=== Section Start ===

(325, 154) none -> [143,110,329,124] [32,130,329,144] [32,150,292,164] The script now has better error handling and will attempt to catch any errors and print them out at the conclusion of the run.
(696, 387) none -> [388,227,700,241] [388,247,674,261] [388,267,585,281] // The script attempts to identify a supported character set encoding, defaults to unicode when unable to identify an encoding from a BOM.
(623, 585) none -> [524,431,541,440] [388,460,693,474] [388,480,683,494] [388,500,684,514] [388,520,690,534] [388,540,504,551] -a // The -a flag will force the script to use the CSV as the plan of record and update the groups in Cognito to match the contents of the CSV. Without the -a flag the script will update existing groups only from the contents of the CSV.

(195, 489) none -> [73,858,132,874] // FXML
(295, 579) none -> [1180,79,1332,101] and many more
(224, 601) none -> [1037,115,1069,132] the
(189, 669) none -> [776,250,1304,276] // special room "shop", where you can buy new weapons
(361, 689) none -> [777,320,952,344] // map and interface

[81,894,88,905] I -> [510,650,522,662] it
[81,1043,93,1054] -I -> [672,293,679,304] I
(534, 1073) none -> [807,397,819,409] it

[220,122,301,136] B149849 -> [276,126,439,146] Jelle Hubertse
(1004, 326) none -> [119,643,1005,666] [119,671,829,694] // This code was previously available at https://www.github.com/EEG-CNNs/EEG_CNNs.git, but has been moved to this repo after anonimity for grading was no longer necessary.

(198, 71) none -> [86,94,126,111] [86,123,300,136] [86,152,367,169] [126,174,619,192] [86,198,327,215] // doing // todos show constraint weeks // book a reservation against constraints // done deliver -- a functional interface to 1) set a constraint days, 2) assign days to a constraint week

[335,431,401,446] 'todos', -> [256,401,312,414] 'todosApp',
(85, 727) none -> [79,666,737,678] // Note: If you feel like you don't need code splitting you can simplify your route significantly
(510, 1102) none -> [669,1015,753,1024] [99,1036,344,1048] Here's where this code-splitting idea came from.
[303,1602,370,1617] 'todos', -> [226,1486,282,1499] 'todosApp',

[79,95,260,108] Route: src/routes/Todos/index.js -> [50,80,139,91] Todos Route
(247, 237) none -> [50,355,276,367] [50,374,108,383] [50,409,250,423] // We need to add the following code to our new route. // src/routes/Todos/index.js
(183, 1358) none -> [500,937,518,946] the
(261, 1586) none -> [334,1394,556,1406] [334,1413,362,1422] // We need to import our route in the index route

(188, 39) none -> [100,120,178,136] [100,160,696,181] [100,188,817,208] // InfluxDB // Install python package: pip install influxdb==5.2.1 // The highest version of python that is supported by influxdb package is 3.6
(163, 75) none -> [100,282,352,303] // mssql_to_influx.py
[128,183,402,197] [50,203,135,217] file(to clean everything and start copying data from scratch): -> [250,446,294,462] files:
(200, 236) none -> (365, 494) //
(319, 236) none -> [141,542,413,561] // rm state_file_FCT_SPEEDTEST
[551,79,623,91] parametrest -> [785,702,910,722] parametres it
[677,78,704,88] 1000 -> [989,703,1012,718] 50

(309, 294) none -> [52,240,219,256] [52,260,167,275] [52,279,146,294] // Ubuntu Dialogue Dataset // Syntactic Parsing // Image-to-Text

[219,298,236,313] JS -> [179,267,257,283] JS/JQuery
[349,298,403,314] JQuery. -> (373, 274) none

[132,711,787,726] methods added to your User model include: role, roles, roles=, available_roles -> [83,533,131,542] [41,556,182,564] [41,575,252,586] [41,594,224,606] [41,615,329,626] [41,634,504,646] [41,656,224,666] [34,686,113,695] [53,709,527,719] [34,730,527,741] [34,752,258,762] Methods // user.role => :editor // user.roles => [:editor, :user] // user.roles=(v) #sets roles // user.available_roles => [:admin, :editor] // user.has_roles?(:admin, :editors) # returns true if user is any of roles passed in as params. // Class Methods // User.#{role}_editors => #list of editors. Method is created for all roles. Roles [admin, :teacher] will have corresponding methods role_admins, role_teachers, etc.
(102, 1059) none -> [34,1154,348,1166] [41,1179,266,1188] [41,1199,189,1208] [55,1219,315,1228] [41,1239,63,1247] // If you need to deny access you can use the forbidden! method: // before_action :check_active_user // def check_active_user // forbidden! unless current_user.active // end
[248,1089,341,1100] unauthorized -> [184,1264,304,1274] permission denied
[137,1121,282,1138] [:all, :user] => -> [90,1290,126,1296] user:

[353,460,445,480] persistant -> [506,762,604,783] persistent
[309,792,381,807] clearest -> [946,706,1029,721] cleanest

=== Section End ===

EXERCISE DETAILS ::
Give exactly the lines from the one with "(102, 1059) none" to the end of the entries, nothing before them.

REPLY TO THE EXERCISE ::
(102, 1059) none -> [34,1154,348,1166] [41,1179,266,1188] [41,1199,189,1208] [55,1219,315,1228] [41,1239,63,1247] // If you need to deny access you can use the forbidden! method: // before_action :check_active_user // def check_active_user // forbidden! unless current_user.active // end
[248,1089,341,1100] unauthorized -> [184,1264,304,1274] permission denied
[137,1121,282,1138] [:all, :user] => -> [90,1290,126,1296] user:

[353,460,445,480] persistant -> [506,762,604,783] persistent
[309,792,381,807] clearest -> [946,706,1029,721] cleanest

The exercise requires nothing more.